Assigned task →
In the listing below, find each line holding "shadow" and copy it.

Extracted data →
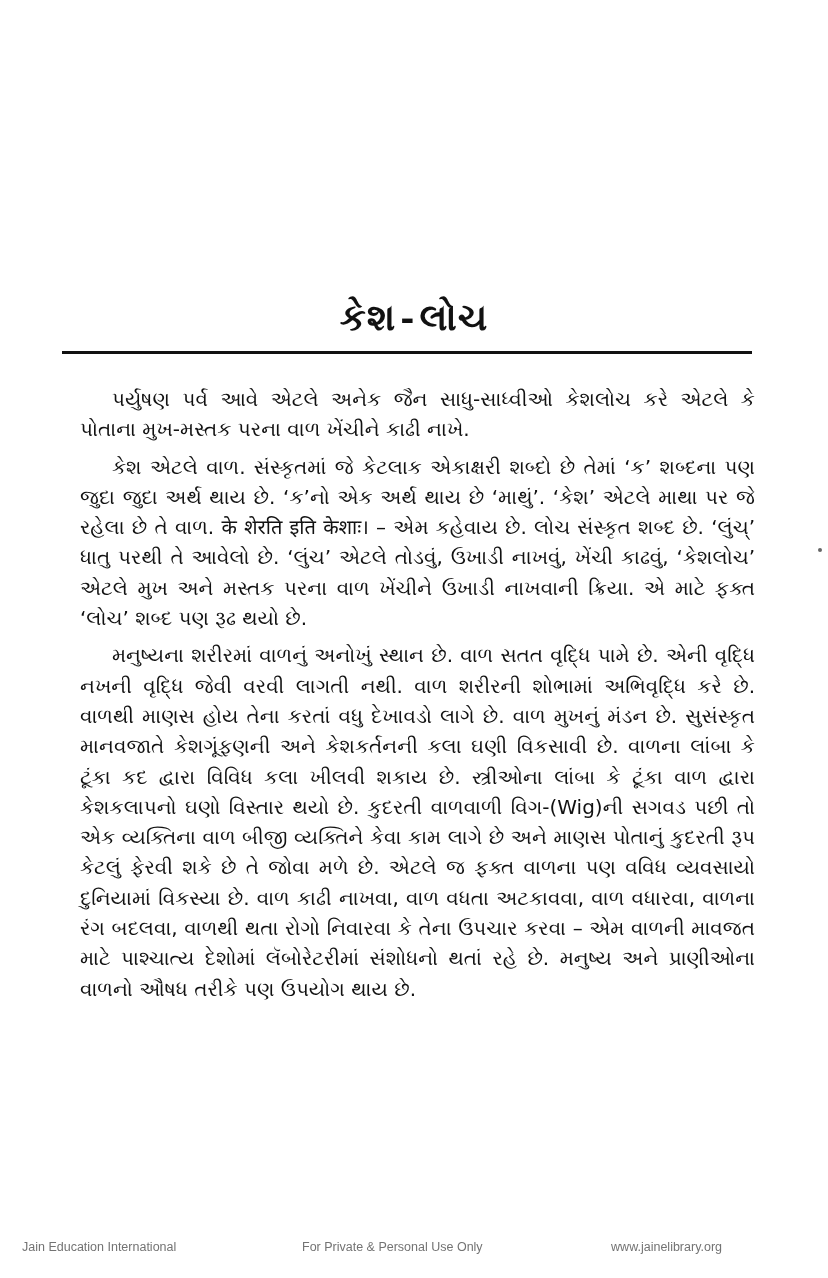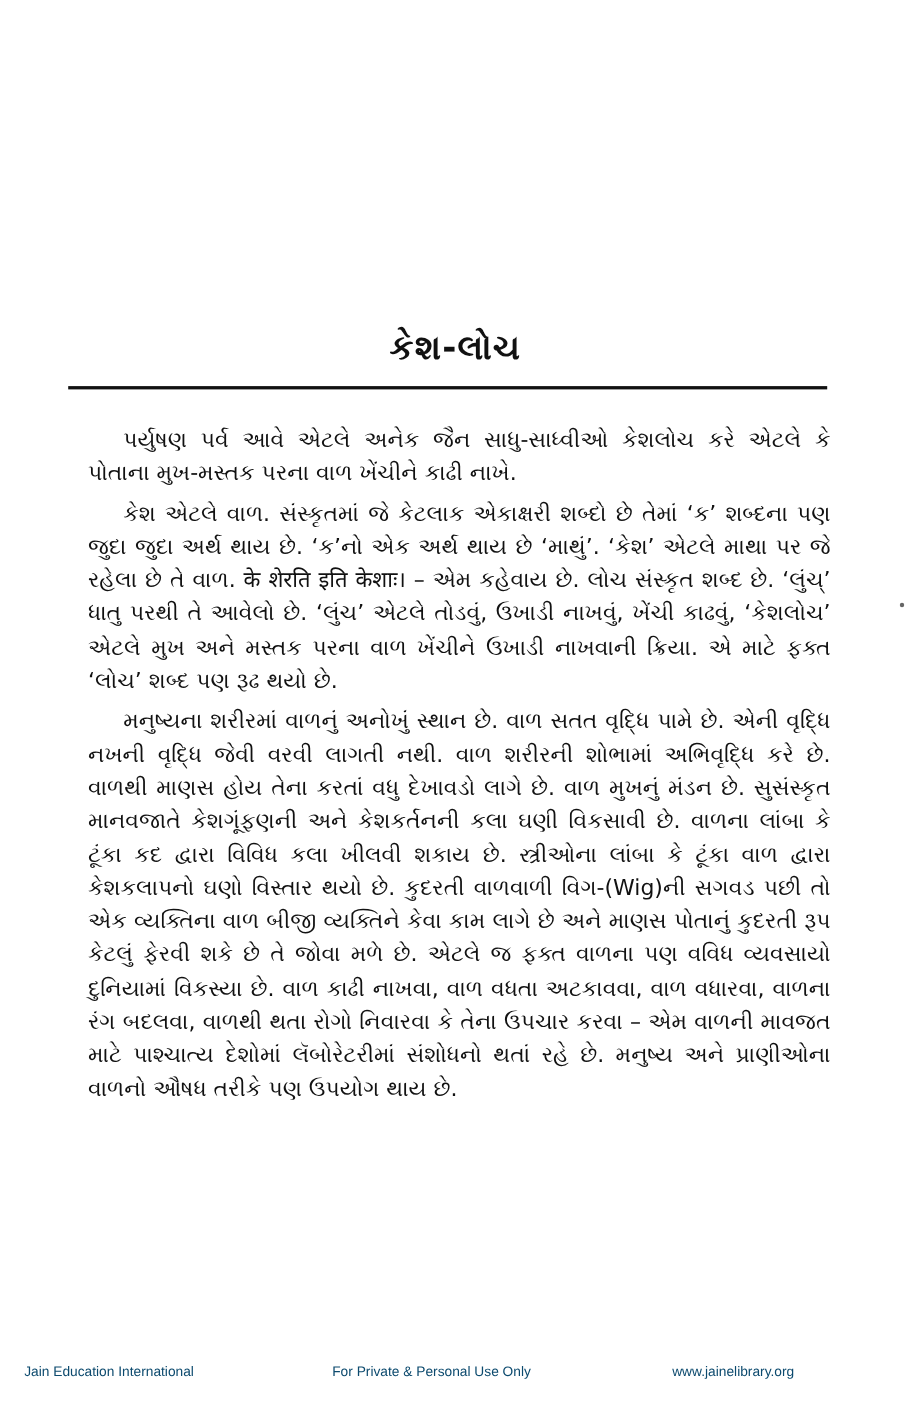--- a/index.html
+++ b/index.html
@@ -10,7 +10,7 @@
   }
   .page-title {
     position: absolute; left: 0; width: 828px; top: 298px;
-    text-align: center; font-size: 31px; font-weight: bold; letter-spacing: 1px;
+    text-align: center; font-size: 37px; font-weight: bold; letter-spacing: 1px; font-family: Liberation Mono, monospace;
   }
   .rule {
     position: absolute; left: 62px; width: 690px; top: 351px; height: 3px; background: #111;

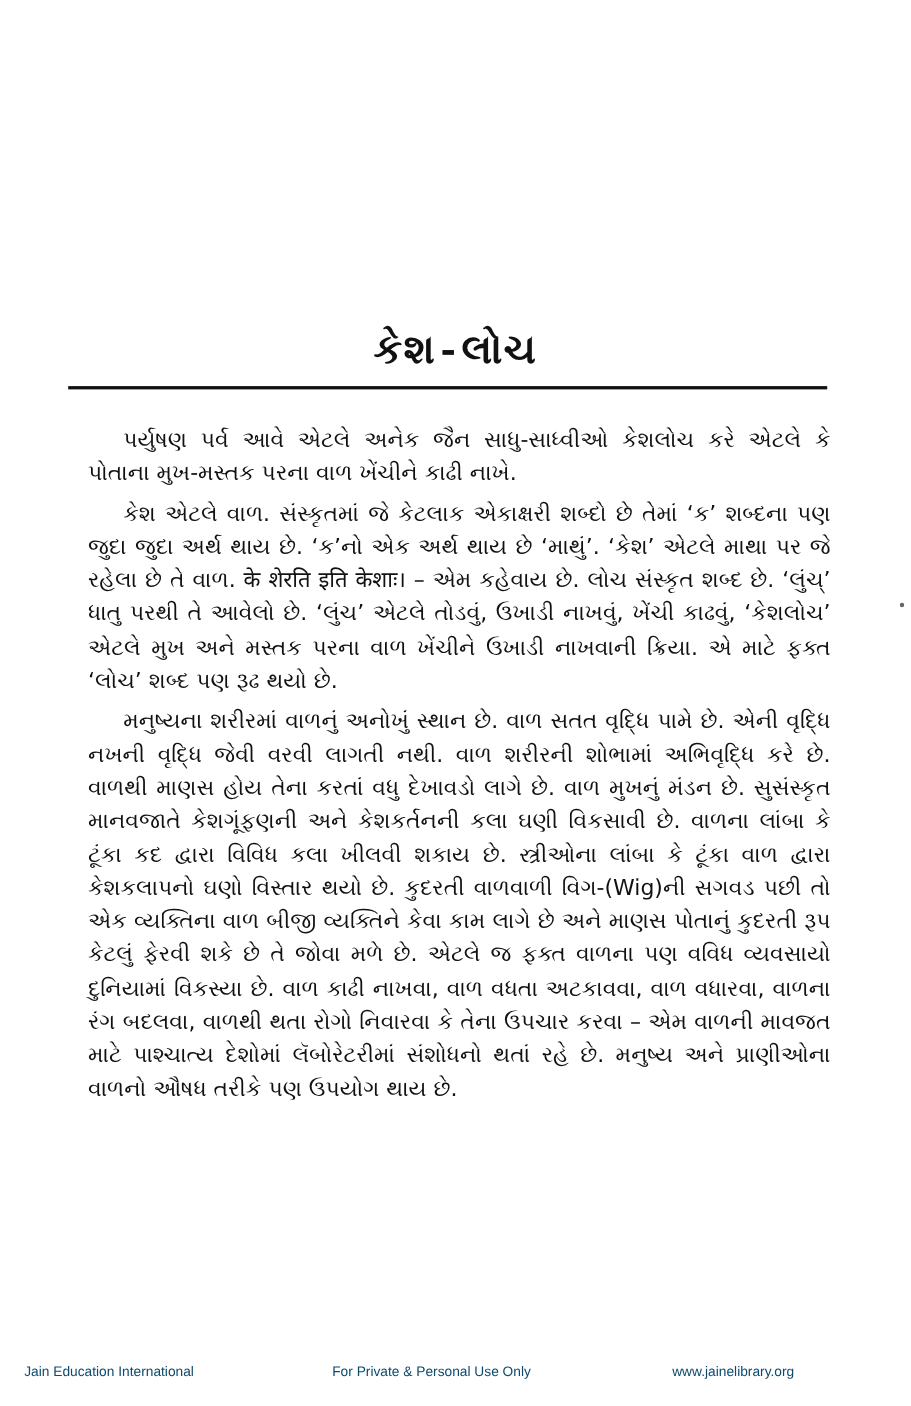--- a/index.html
+++ b/index.html
@@ -26,7 +26,7 @@
   }
   .footer {
     position: absolute; top: 1240px; left: 0; width: 744px; height: 20px;
-    font-family: "Liberation Sans", sans-serif; font-size: 12.5px; color: #0c4a6e;
+    font-family: "Liberation Sans", sans-serif; font-size: 12.5px; color: #737373;
   }
   .footer span { position: absolute; top: 0; }
   .f-left { left: 22px; }

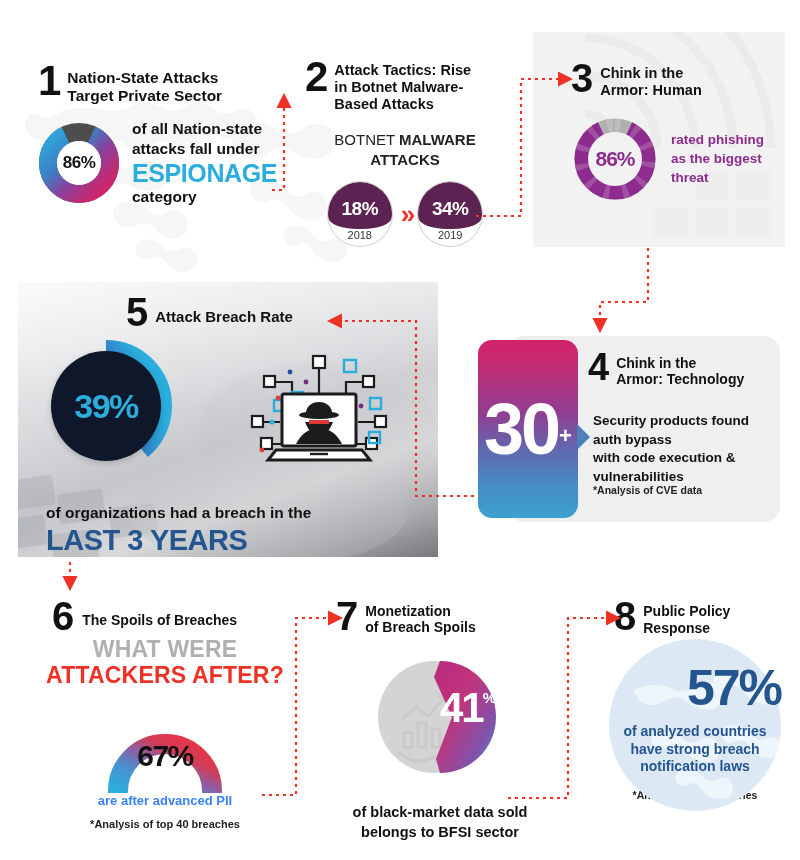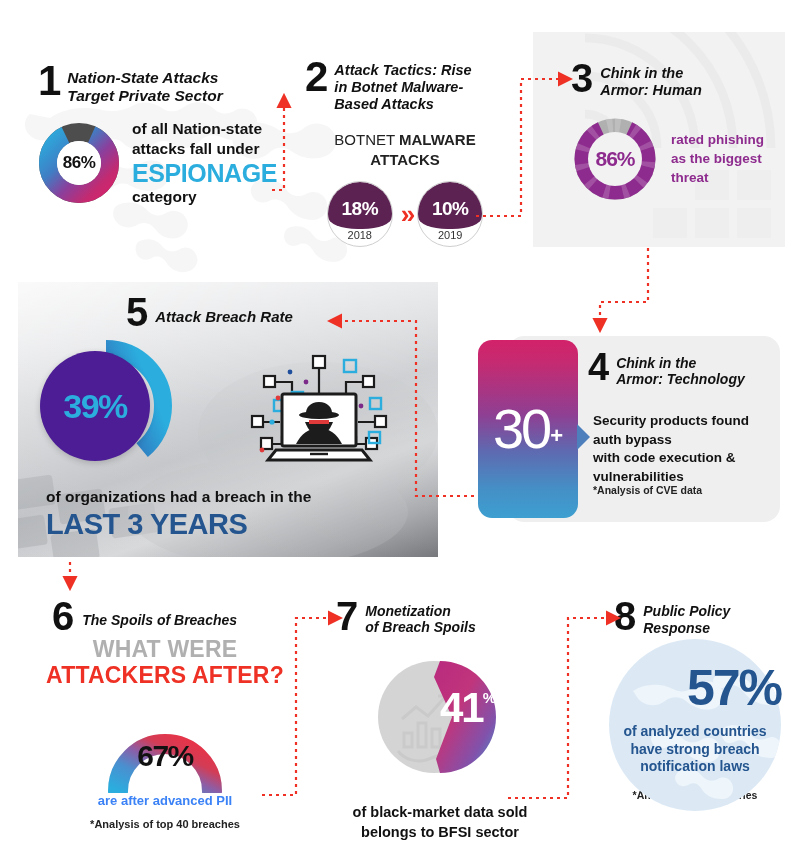--- a/index.html
+++ b/index.html
@@ -29,7 +29,7 @@
     letter-spacing:-2px;
   }
   .head{
-    font-weight:bold;color:#111;line-height:1.16;font-style:italic;
+    font-weight:bold;color:#111;line-height:1.16;
   }
 
   

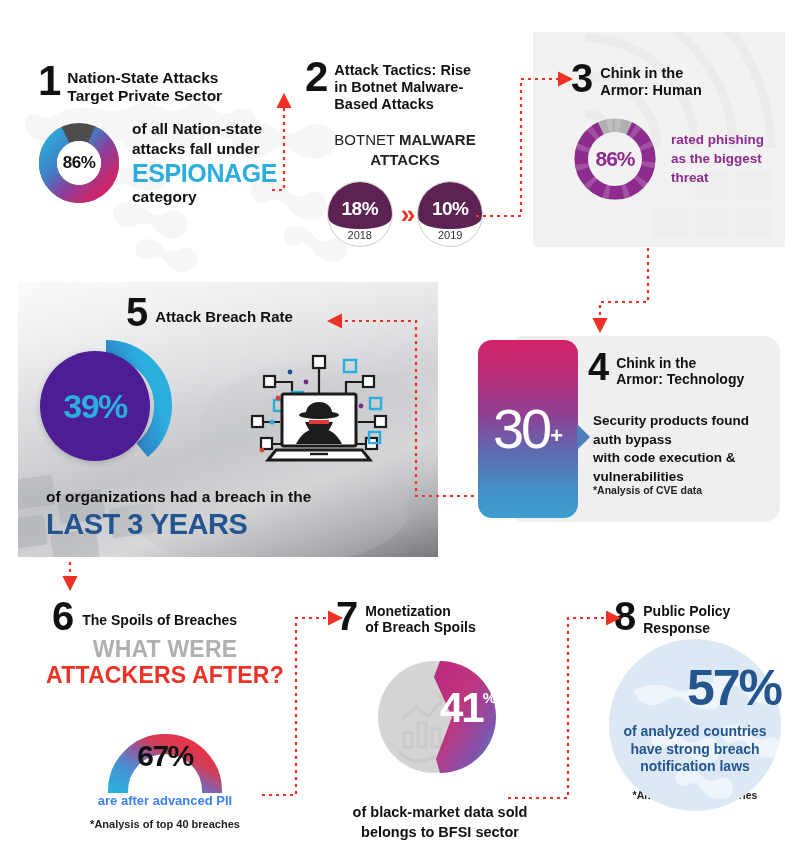--- a/index.html
+++ b/index.html
@@ -262,7 +262,7 @@
         <div class="disc">
             <div class="fill"></div>
           </div>
-        <div class="pct">10%</div>
+        <div class="pct">34%</div>
         <div class="yr">2019</div>
       </div>
     </div>

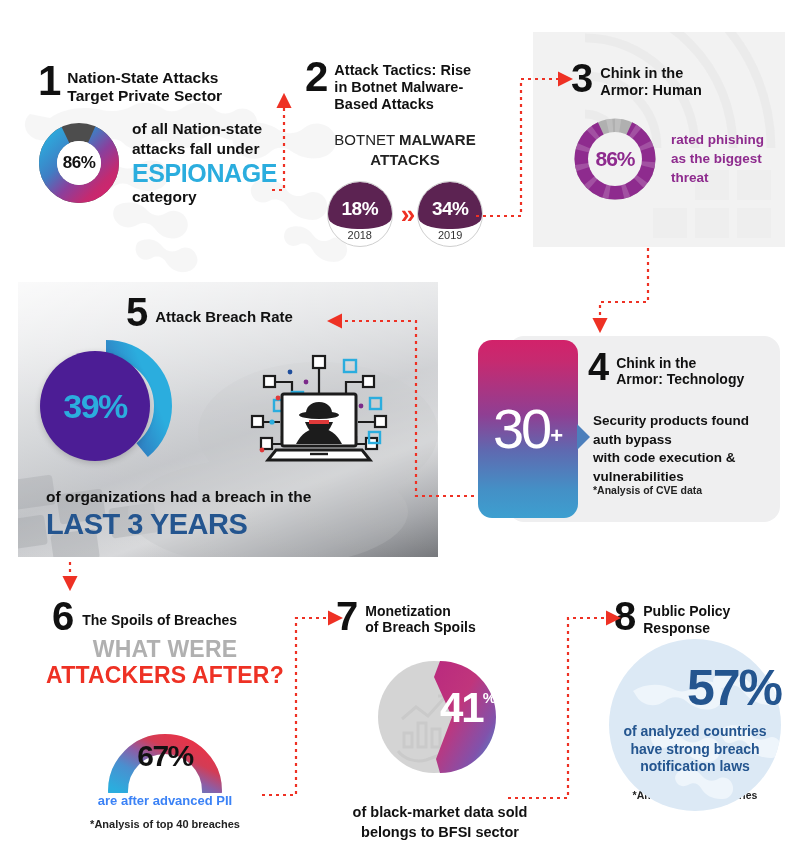--- a/index.html
+++ b/index.html
@@ -105,8 +105,8 @@
   #sec5 .head{font-size:15px;padding-top:14px;white-space:nowrap;}
   .gauge39{position:absolute;left:22px;top:58px;width:132px;height:132px;}
   .gauge39 .hole{
-    position:absolute;left:0;top:11px;width:110px;height:110px;border-radius:50%;
-    background:#4c1d95;box-shadow:0 2px 6px rgba(0,0,0,.18);
+    position:absolute;left:11px;top:11px;width:110px;height:110px;border-radius:50%;
+    background:#0f172a;box-shadow:0 2px 6px rgba(0,0,0,.18);
     display:flex;align-items:center;justify-content:center;
     font-size:34px;font-weight:bold;color:#2badde;letter-spacing:-1.5px;
   }

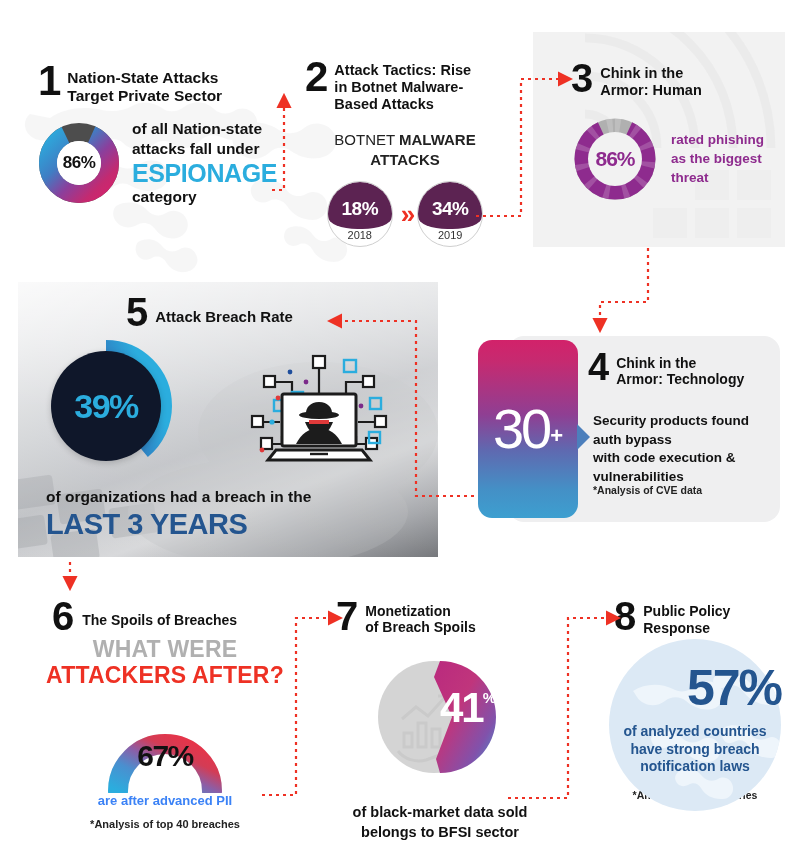--- a/index.html
+++ b/index.html
@@ -123,7 +123,7 @@
     background:linear-gradient(180deg,#d2226a 0%,#c62a70 12%,#8f3f93 42%,#5f69b0 62%,#4490c6 84%,#3d9fd0 100%);
     display:flex;align-items:center;justify-content:center;
   }
-  .bigbox .n{font-size:56px;font-weight:normal;color:#fff;letter-spacing:-3px;line-height:1;}
+  .bigbox .n{font-size:72px;font-weight:bold;color:#fff;letter-spacing:-3px;line-height:1;}
   .bigbox .plus{font-size:22px;font-weight:bold;color:#fff;align-self:center;margin-left:1px;margin-top:14px;}
   .bigbox .notch{
     position:absolute;right:-12px;top:84px;width:0;height:0;

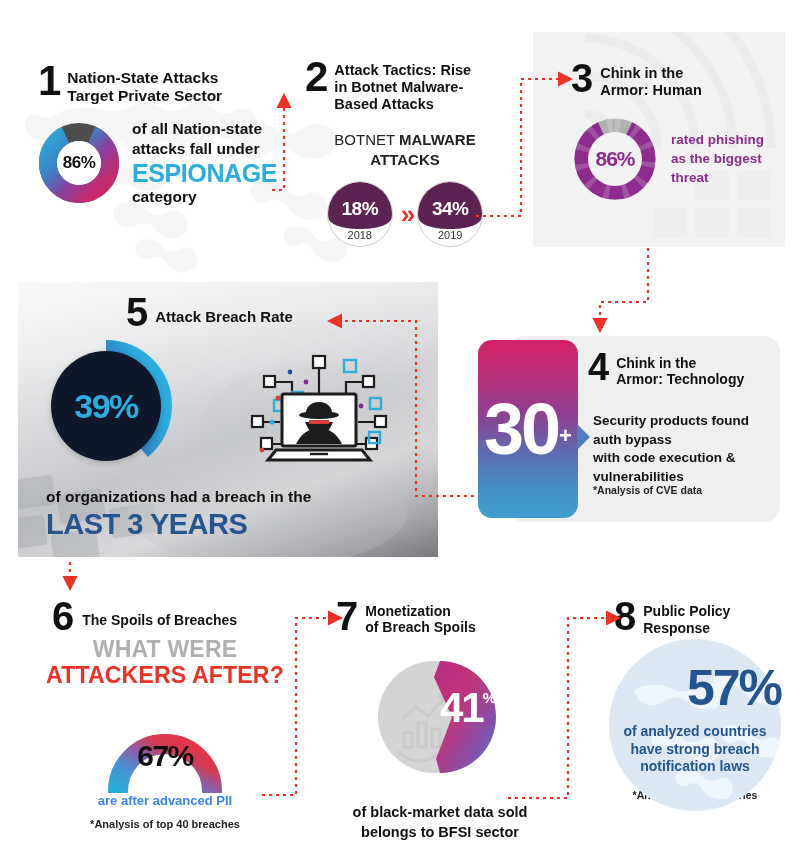--- a/index.html
+++ b/index.html
@@ -111,7 +111,7 @@
     font-size:34px;font-weight:bold;color:#2badde;letter-spacing:-1.5px;
   }
   .hacker{position:absolute;left:218px;top:68px;width:166px;height:130px;}
-  #sec5 .foot{position:absolute;left:28px;top:206px;}
+  #sec5 .foot{position:absolute;left:28px;top:222px;}
   #sec5 .foot .l1{font-size:15.5px;font-weight:bold;color:#111;}
   #sec5 .foot .l2{font-size:29px;font-weight:bold;color:#24558f;letter-spacing:-.5px;margin-top:2px;}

Solution to this task →
-    background:#4c1d95;box-shadow:0 2px 6px rgba(0,0,0,.18);
+    background:#0f172a;box-shadow:0 2px 6px rgba(0,0,0,.18);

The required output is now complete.